Before I first came to China, I went and sat on a cliff overlook in SW Virginia that has been a thinking spot for me through the years. I tried to take a moment and enjoy who I was at that precise time, the Lucy-before-China. Because I assumed that moving to a land so completely opposite would have to change me somehow. I didn’t move here for that change, I wasn’t searching for anything; I was just following where I felt I should go.

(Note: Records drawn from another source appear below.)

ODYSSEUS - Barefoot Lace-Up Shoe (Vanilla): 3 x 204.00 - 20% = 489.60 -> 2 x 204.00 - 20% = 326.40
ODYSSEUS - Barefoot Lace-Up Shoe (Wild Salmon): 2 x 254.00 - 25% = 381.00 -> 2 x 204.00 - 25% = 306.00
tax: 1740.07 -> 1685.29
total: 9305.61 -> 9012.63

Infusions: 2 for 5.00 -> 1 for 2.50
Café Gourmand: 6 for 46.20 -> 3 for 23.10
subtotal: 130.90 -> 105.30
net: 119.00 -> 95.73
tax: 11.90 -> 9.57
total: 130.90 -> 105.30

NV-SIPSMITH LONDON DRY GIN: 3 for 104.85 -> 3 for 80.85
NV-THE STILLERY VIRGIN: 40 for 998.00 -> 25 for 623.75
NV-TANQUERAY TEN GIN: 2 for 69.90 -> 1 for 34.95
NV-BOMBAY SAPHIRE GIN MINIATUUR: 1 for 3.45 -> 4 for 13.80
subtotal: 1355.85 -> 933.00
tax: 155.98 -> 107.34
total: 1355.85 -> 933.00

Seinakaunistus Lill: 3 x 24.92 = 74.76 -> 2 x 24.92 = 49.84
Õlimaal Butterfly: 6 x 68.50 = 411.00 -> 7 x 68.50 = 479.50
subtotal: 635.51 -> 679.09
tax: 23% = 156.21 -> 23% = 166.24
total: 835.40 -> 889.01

And now two years in, I’m not sure that I did change all that much. I believe much more in the possibilities of alternative lifestyles (uh….meaning, lifestyles that vary from the typical school-college-work-marriage-mortgage-kids-retirement path that so many of us are taught is the way of life), I am more confident in myself, more sure that it has been His Hand all along doing something with my life, I know myself more… I’ve learned a lot, I’ve practiced a lot, but in all, it’s not something that changed me so much as it’s been something that forced me to put into practice all the things that I have always been. Sometimes I’ve failed at that. There are some weaknesses that have come out in the process that have been given too much time and nutrition that I have to eliminate. But overall, the past two years have been vibrant, crazy, lovely, absurd, and wonderful.
And now I have one more year—round 3—to seize and try to do to the fullest all the things that I came here to do. I have one final year here in China to try to be someone who brings joy into this spot of the world, who reflects light into dark places, who learns to give her time and energy to others. We’ll see how it goes!